Identification of Propaganda Documents in the News Text Corp?ra

Ravil Mukhamediev    
Olga Filatova    
Kirill Yakunin    


The article demonstrates the possibilities of using topic modeling to identify propaganda in the media. In modern conditions of increasing information confrontation between countries, propaganda and counter-propaganda come to the forefront, since states need to protect their citizens from various informational threats, to ensure their safety, which is a necessary condition for the further development of the state. To achieve this research projects are necessary to test methods for identifying propaganda. One of such projects, focused on the use of artificial intelligence systems in various applied research areas at the intersection of machine learning, natural language processing and social studies, is presented in the article. The described approach for identifying such a semantically fuzzy phenomenon as propaganda is proposed for the first time.
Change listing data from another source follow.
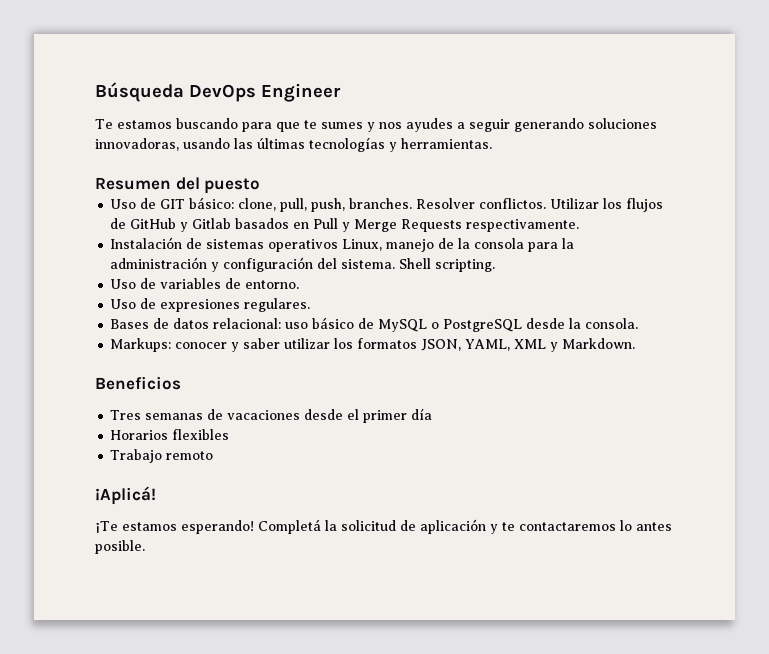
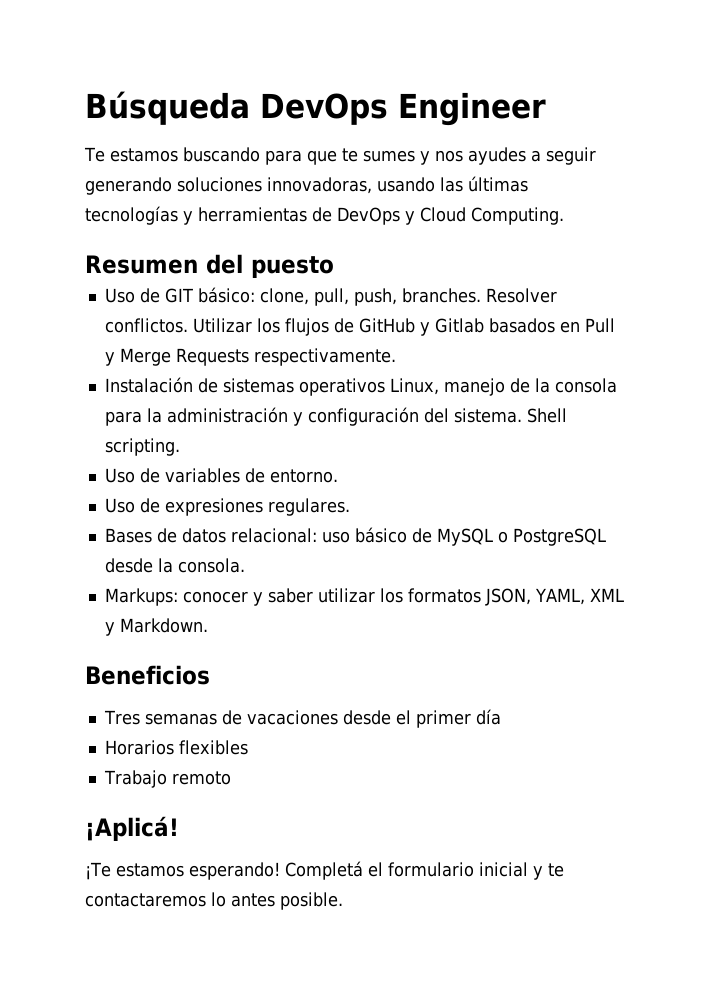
- Te estamos buscando para que te sumes y nos ayudes a seguir generando soluciones innovadoras, usando las últimas tecnologías y herramientas.
+ Te estamos buscando para que te sumes y nos ayudes a seguir generando soluciones innovadoras, usando las últimas tecnologías y herramientas de DevOps y Cloud Computing.
- Completá la solicitud de aplicación y te contactaremos lo antes posible.
+ Completá el formulario inicial y te contactaremos lo antes posible.

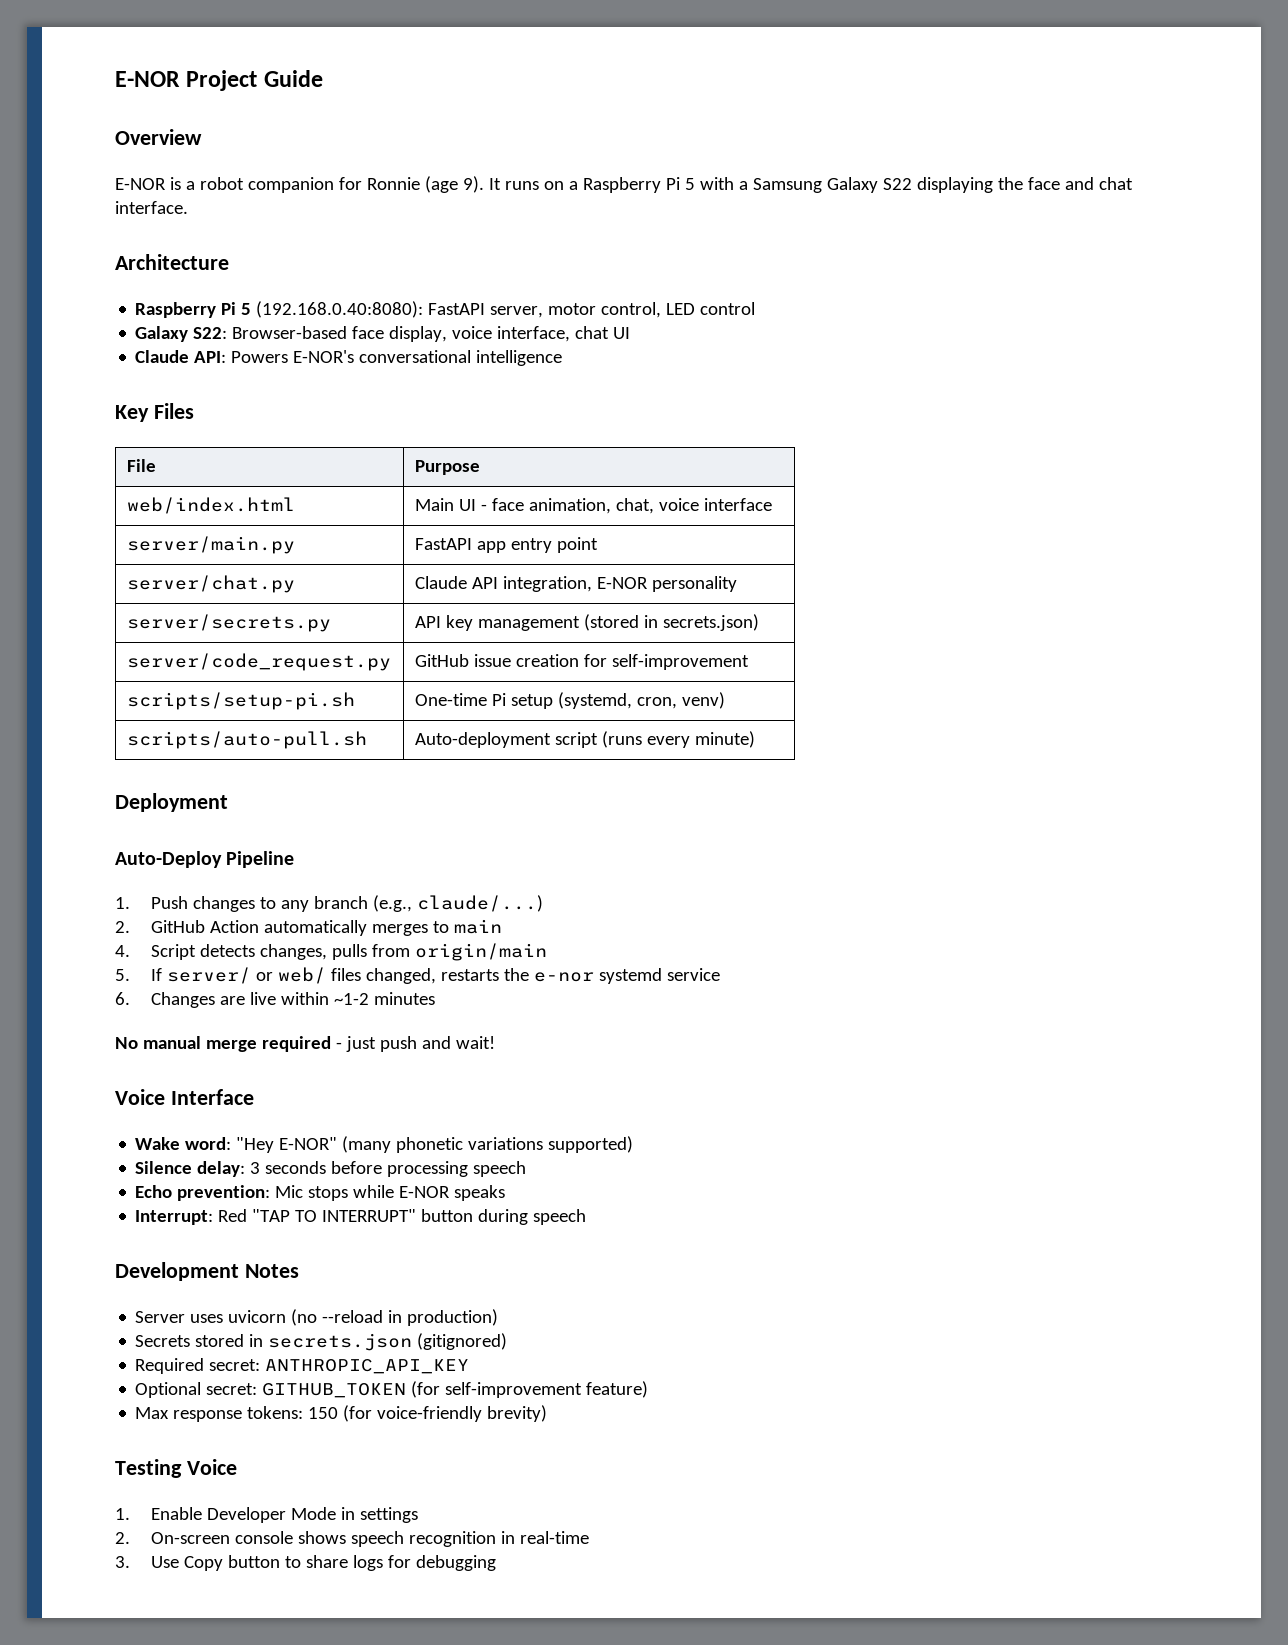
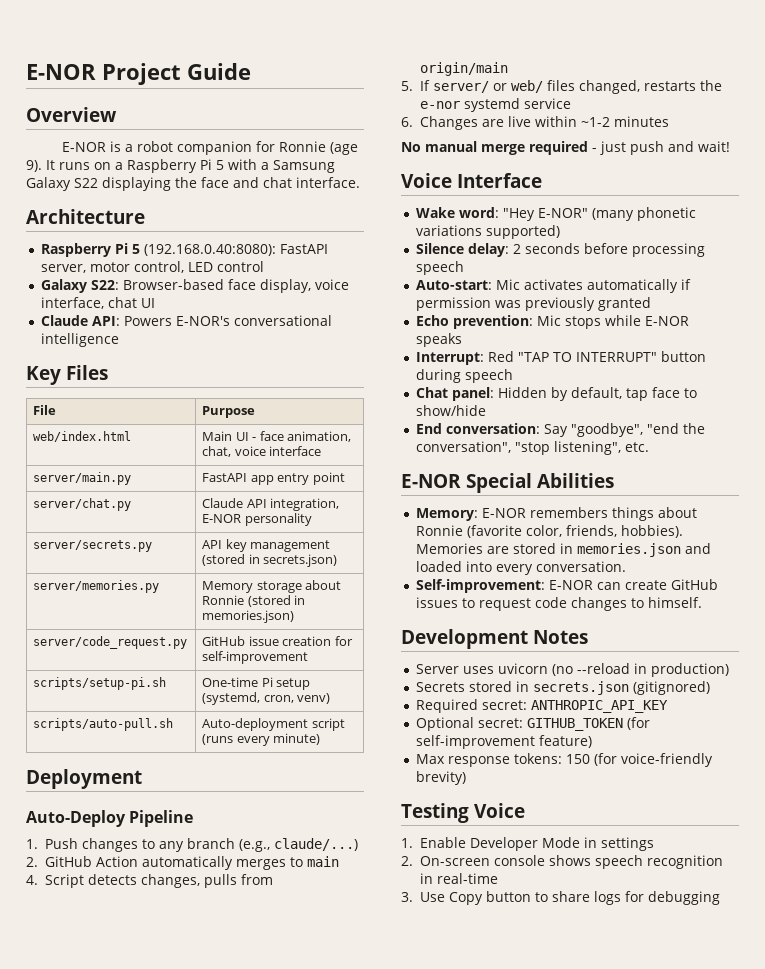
+ server/memories.py | Memory storage about Ronnie (stored in memories.json)
- Silence delay: 3 seconds before processing speech
+ Silence delay: 2 seconds before processing speech
+ Auto-start: Mic activates automatically if permission was previously granted
+ Chat panel: Hidden by default, tap face to show/hide
+ End conversation: Say "goodbye", "end the conversation", "stop listening", etc.
+ E-NOR Special Abilities
+ Memory: E-NOR remembers things about Ronnie (favorite color, friends, hobbies). Memories are stored in memories.json and loaded into every conversation.
+ Self-improvement: E-NOR can create GitHub issues to request code changes to himself.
The following definition for political propaganda is suggested - a coordinated, systematic informational influence of the subject of propaganda on target audiences to achieve political goals and promote political ideas.The proposed method includes four main stages: formation of corpus sections, calculation of a thematic model of an overall corpus, calculation of imbalance estimates of corpuses for each topic; extrapolation of the imbalance estimates results to all documents. The method was cross-checked on a subsample of 1000 news marked by an expert and showed a fairly high classification result. Harmonic measure score (F1-Score) varies from 0.72 to 0.94 depending on the selected threshold.